=== Begin Enclosure ===

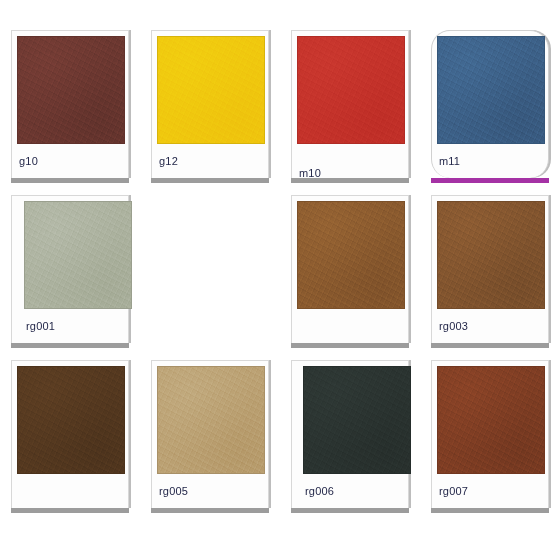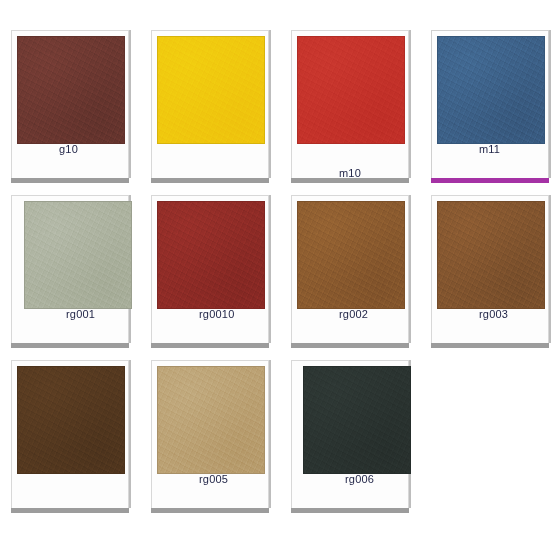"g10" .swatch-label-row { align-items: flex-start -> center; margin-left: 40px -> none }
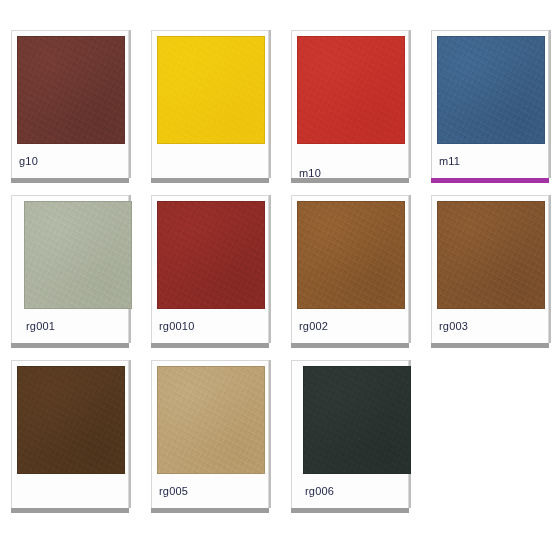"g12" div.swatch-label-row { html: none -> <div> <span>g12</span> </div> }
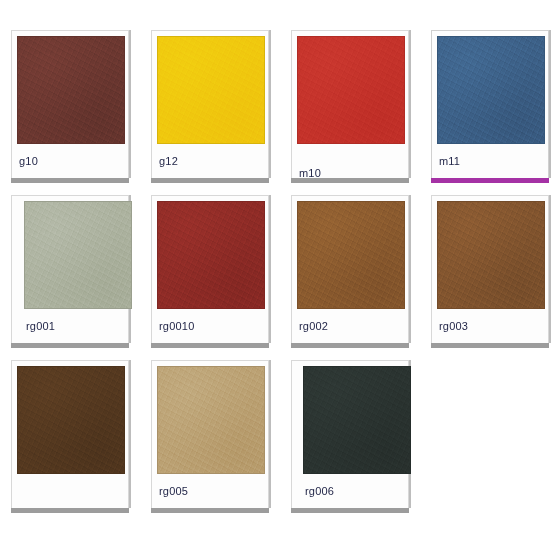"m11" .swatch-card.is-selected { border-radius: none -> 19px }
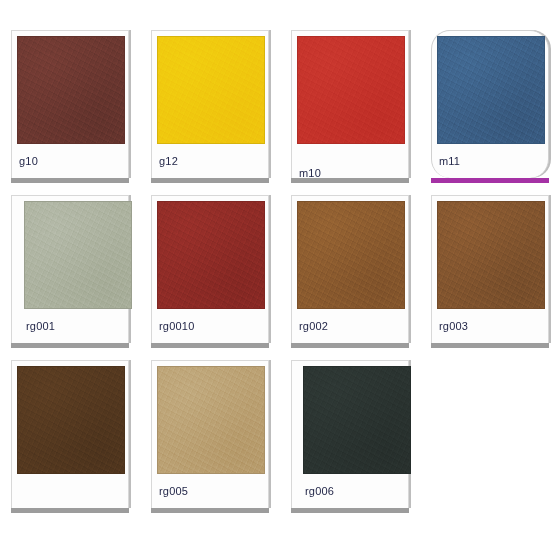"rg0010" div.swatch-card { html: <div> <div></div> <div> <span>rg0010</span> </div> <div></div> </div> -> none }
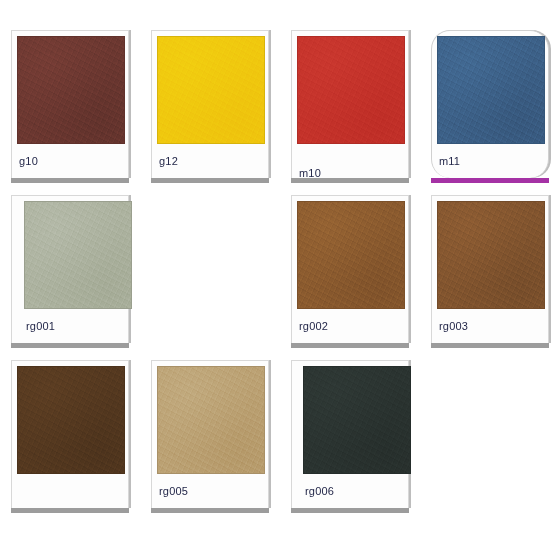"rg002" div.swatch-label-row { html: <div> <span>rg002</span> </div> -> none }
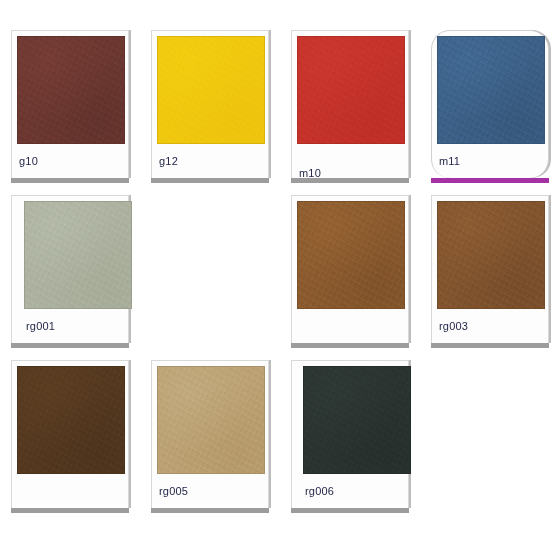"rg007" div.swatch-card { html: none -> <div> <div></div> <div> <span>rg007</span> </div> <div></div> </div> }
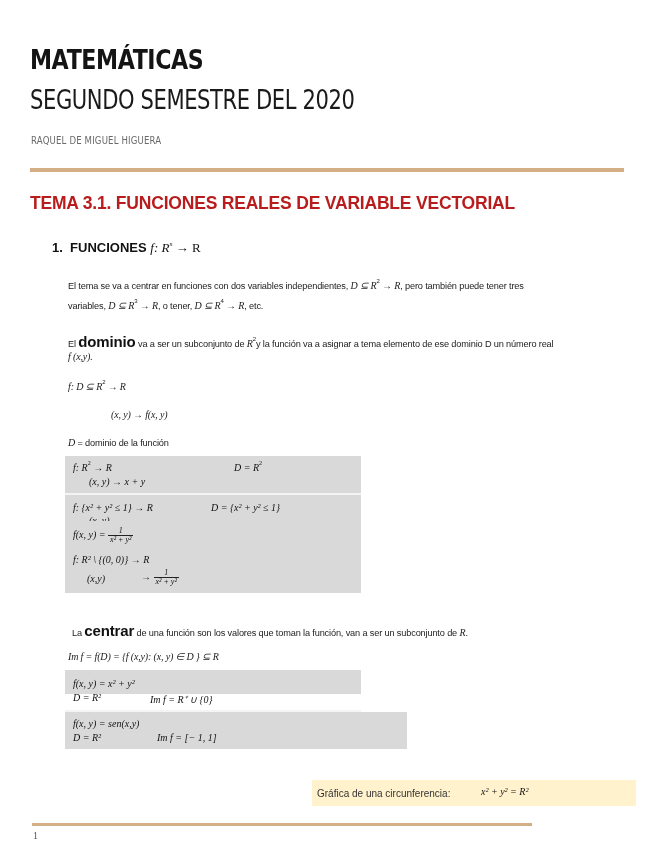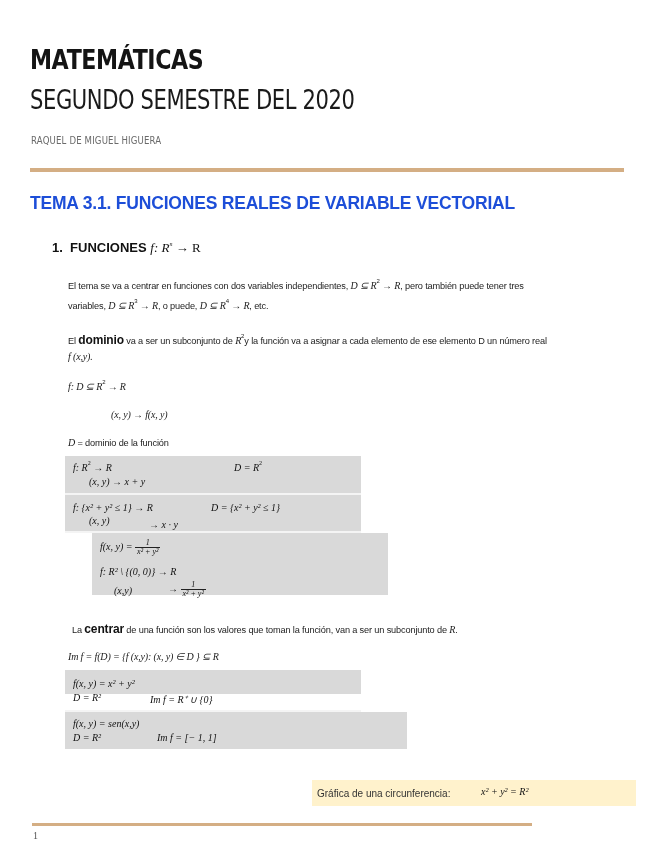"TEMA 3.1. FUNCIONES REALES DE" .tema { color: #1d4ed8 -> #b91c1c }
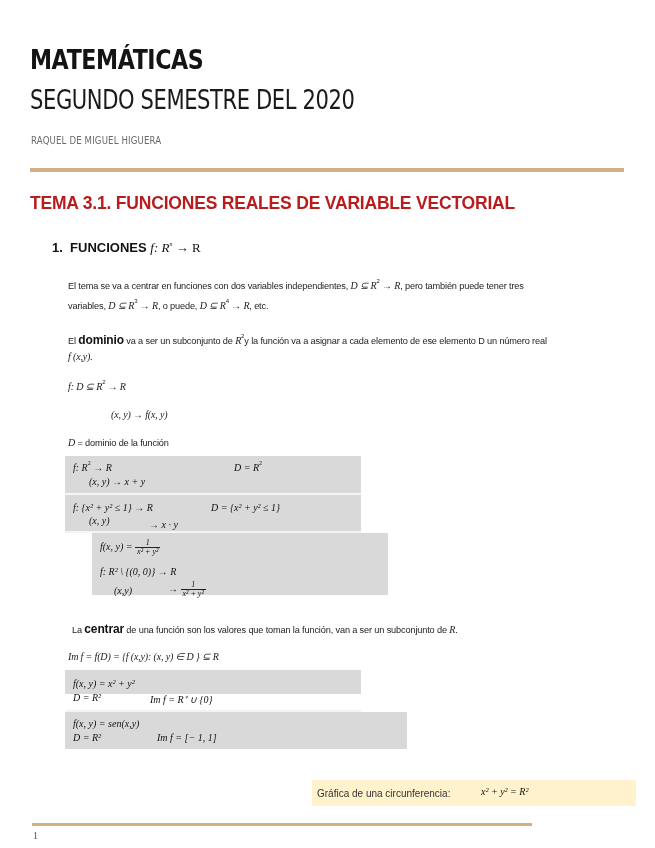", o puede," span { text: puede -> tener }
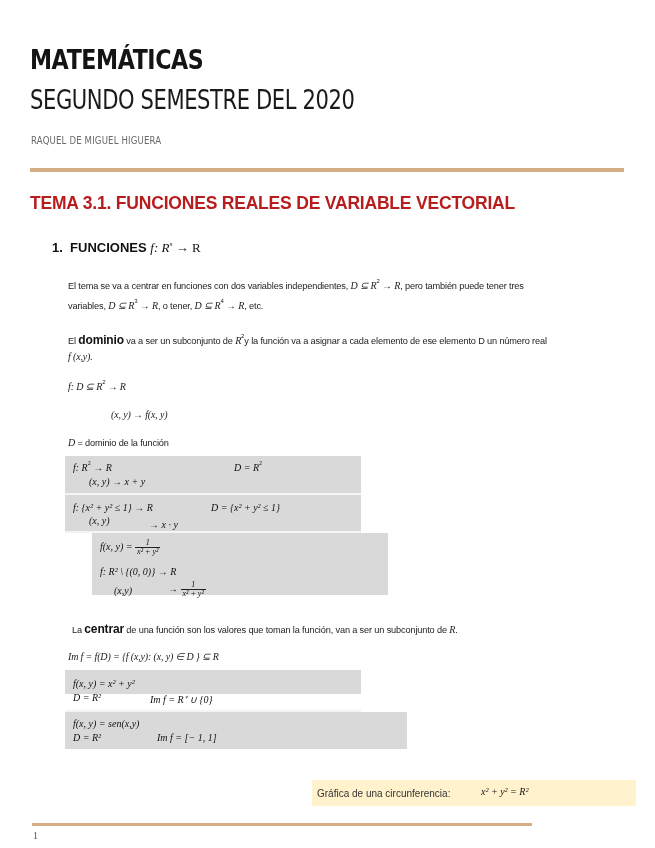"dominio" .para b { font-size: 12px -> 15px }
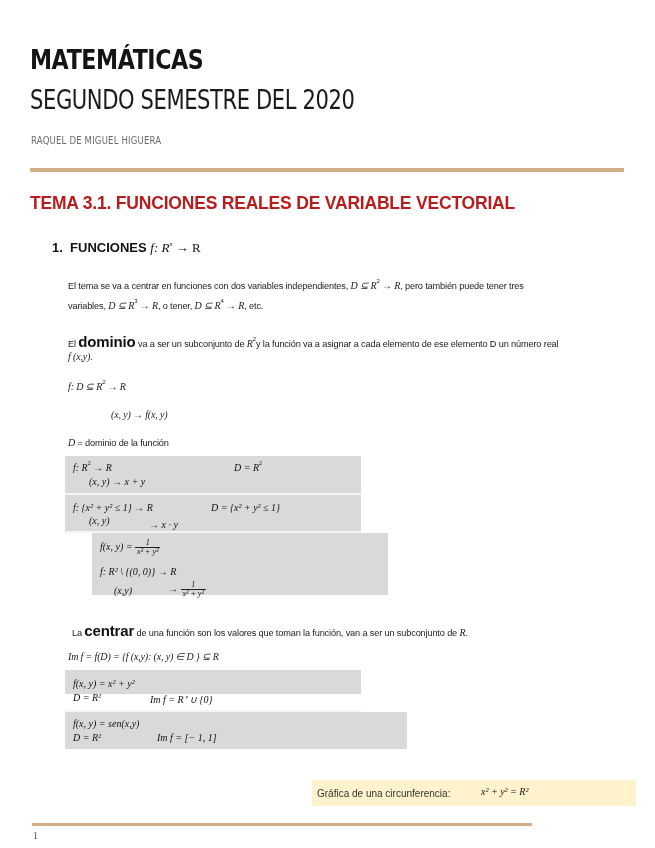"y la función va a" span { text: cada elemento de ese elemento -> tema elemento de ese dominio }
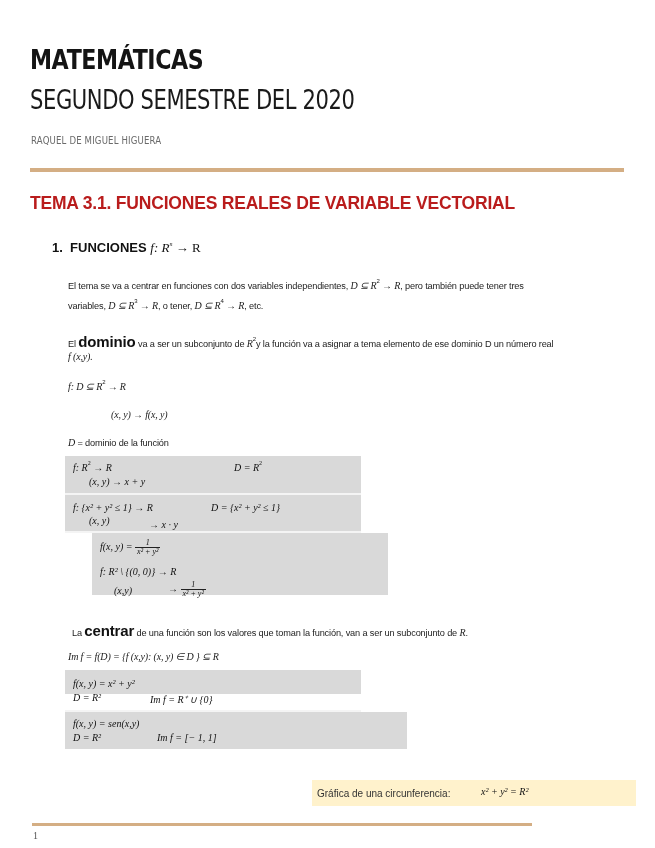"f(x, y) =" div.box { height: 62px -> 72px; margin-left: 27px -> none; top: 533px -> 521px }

=== End Enclosure ===

Activity: Produce an exact copy of the records above, leaving out the pictures.

Written response:
"g10" .swatch-label-row { align-items: flex-start -> center; margin-left: 40px -> none }
"g12" div.swatch-label-row { html: none -> <div> <span>g12</span> </div> }
"m11" .swatch-card.is-selected { border-radius: none -> 19px }
"rg0010" div.swatch-card { html: <div> <div></div> <div> <span>rg0010</span> </div> <div></div> </div> -> none }
"rg002" div.swatch-label-row { html: <div> <span>rg002</span> </div> -> none }
"rg007" div.swatch-card { html: none -> <div> <div></div> <div> <span>rg007</span> </div> <div></div> </div> }
"TEMA 3.1. FUNCIONES REALES DE" .tema { color: #1d4ed8 -> #b91c1c }
", o puede," span { text: puede -> tener }
"dominio" .para b { font-size: 12px -> 15px }
"y la función va a" span { text: cada elemento de ese elemento -> tema elemento de ese dominio }
"f(x, y) =" div.box { height: 62px -> 72px; margin-left: 27px -> none; top: 533px -> 521px }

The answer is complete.